**TASK GOAL**
Without including pictures, set down every record exactly as it stands.

..............................

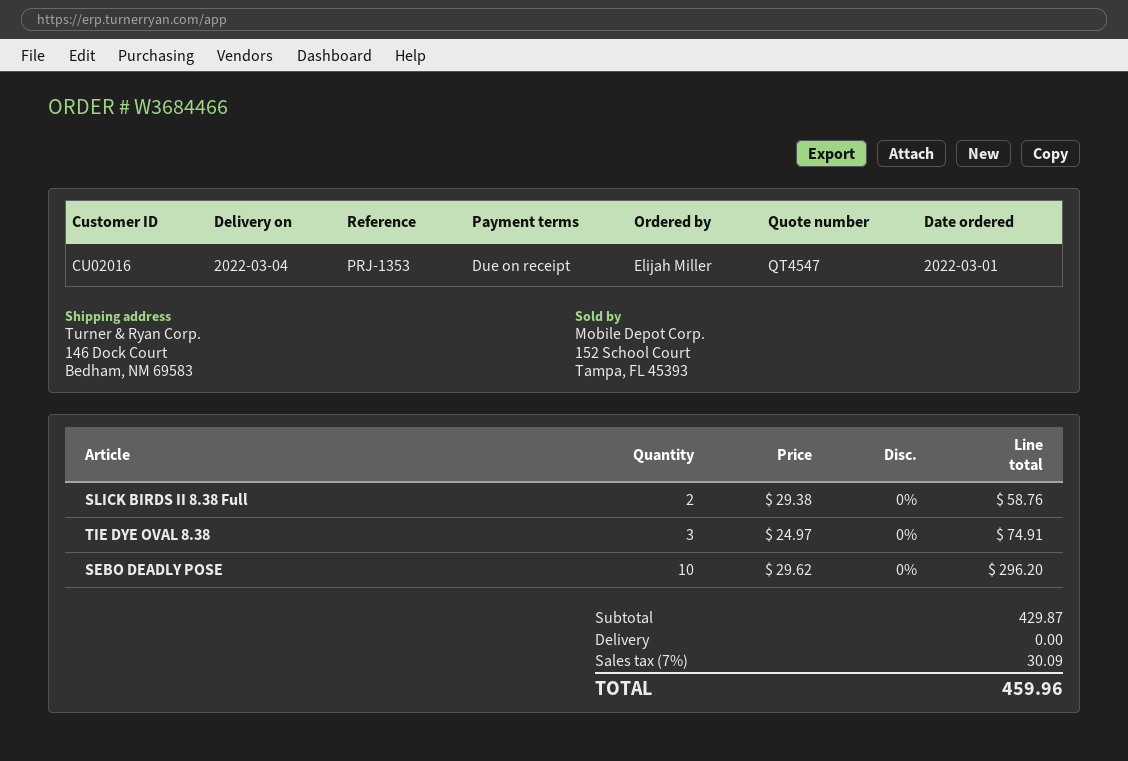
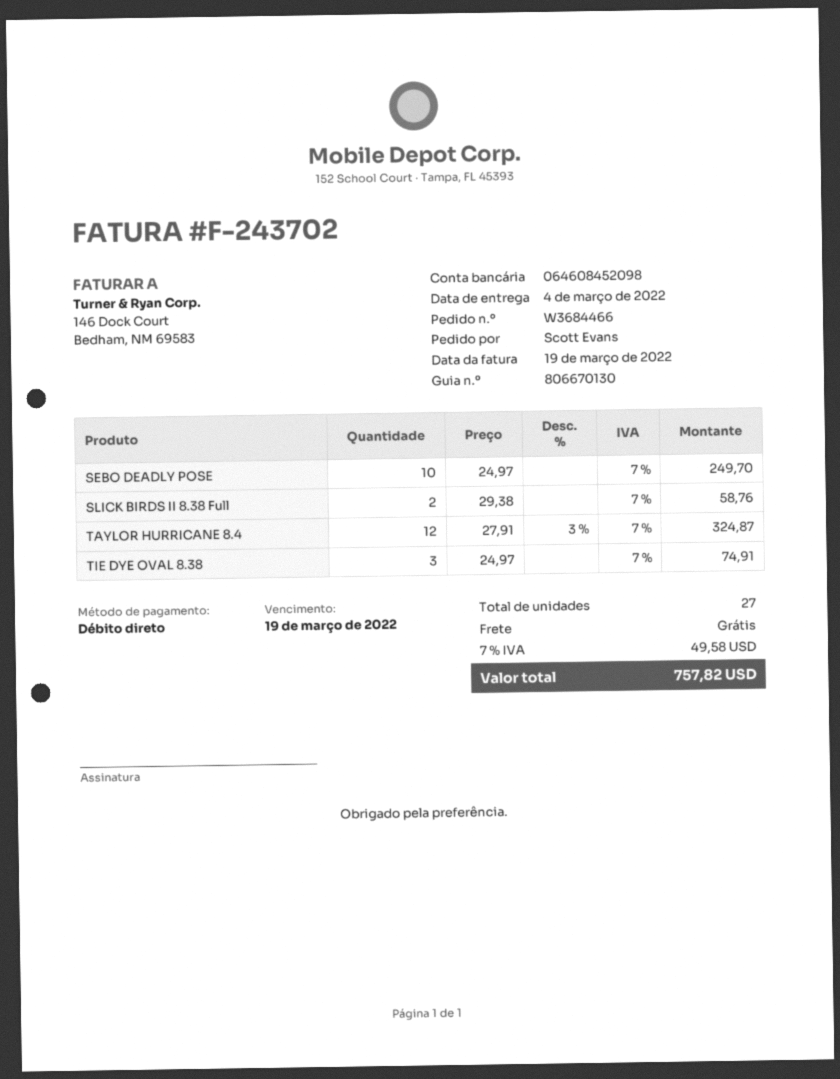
ordered by: Elijah Miller -> Scott Evans
SEBO DEADLY POSE: 10 x 29.62 = 296.20 -> 10 x 24.97 = 249.70
TAYLOR HURRICANE 8.4: none -> 12 x 27.91 - 3% = 324.87
tax: 7% = 30.09 -> 7% = 49.58
total: 459.96 -> 757.82

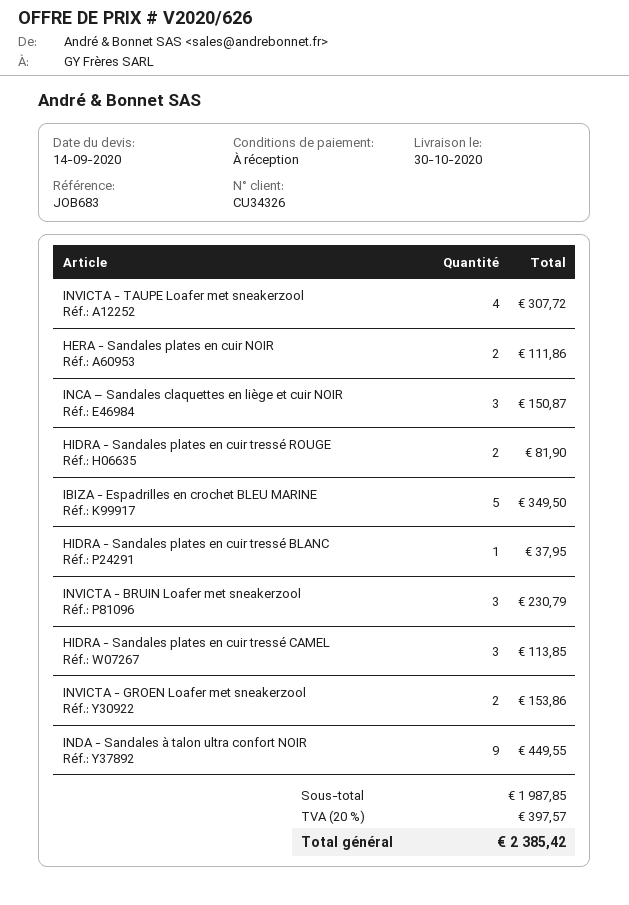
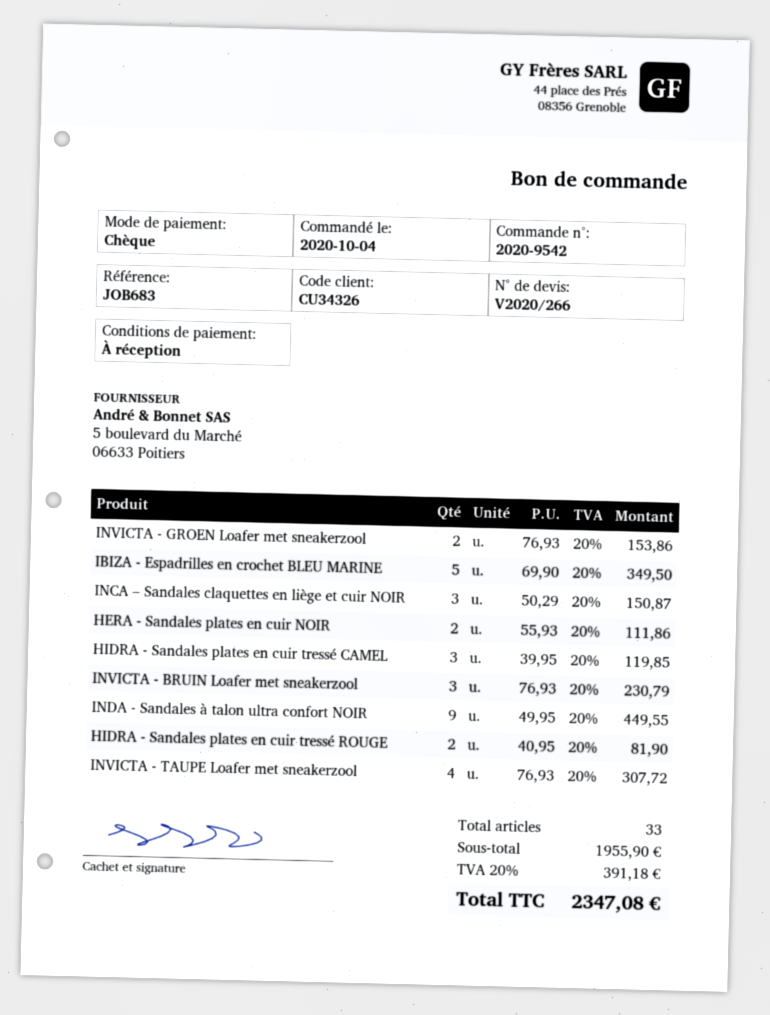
quote number: V2020/626 -> V2020/266
HIDRA - Sandales plates en cuir tressé BLANC: 1 for 37.95 -> none
HIDRA - Sandales plates en cuir tressé CAMEL: 3 for 113.85 -> 3 for 119.85
subtotal: 1987.85 -> 1955.90
tax: 20% = 397.57 -> 20% = 391.18
total: 2385.42 -> 2347.08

..............................

**TASK ANSWER**
ordered by: Elijah Miller -> Scott Evans
SEBO DEADLY POSE: 10 x 29.62 = 296.20 -> 10 x 24.97 = 249.70
TAYLOR HURRICANE 8.4: none -> 12 x 27.91 - 3% = 324.87
tax: 7% = 30.09 -> 7% = 49.58
total: 459.96 -> 757.82

quote number: V2020/626 -> V2020/266
HIDRA - Sandales plates en cuir tressé BLANC: 1 for 37.95 -> none
HIDRA - Sandales plates en cuir tressé CAMEL: 3 for 113.85 -> 3 for 119.85
subtotal: 1987.85 -> 1955.90
tax: 20% = 397.57 -> 20% = 391.18
total: 2385.42 -> 2347.08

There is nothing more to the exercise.